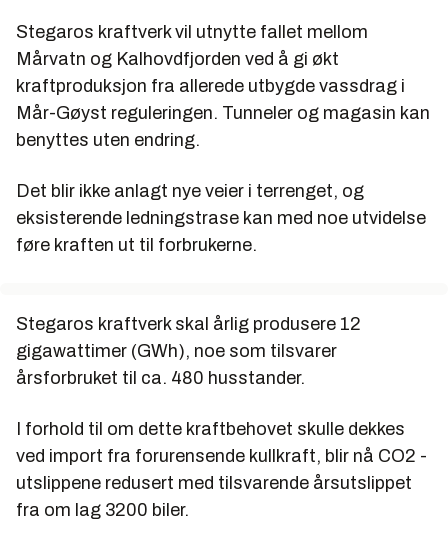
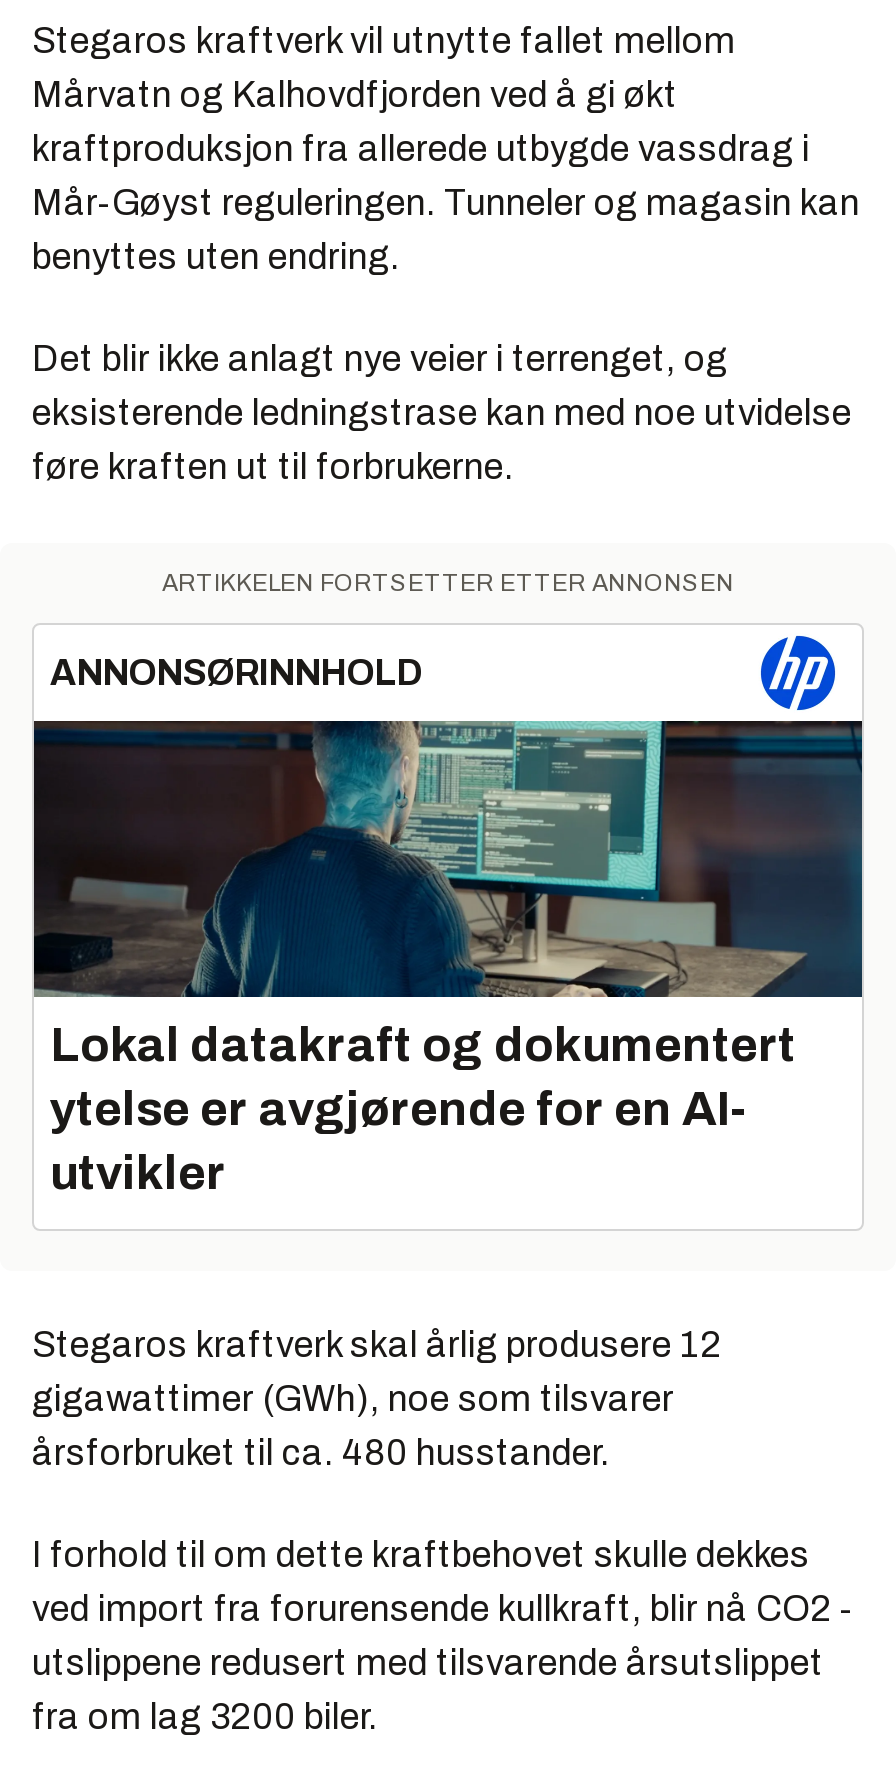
+ [image]
+ ARTIKKELEN FORTSETTER ETTER ANNONSEN
+ ANNONSØRINNHOLD

+ Lokal datakraft og dokumentert
+ ytelse er avgjørende for en AI-
+ utvikler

══════

◆ **Problem description**: Once the pictures are set aside, repeat the data above exactly.

◆ **Written answer**:
+ [image]
+ ARTIKKELEN FORTSETTER ETTER ANNONSEN
+ ANNONSØRINNHOLD

+ Lokal datakraft og dokumentert
+ ytelse er avgjørende for en AI-
+ utvikler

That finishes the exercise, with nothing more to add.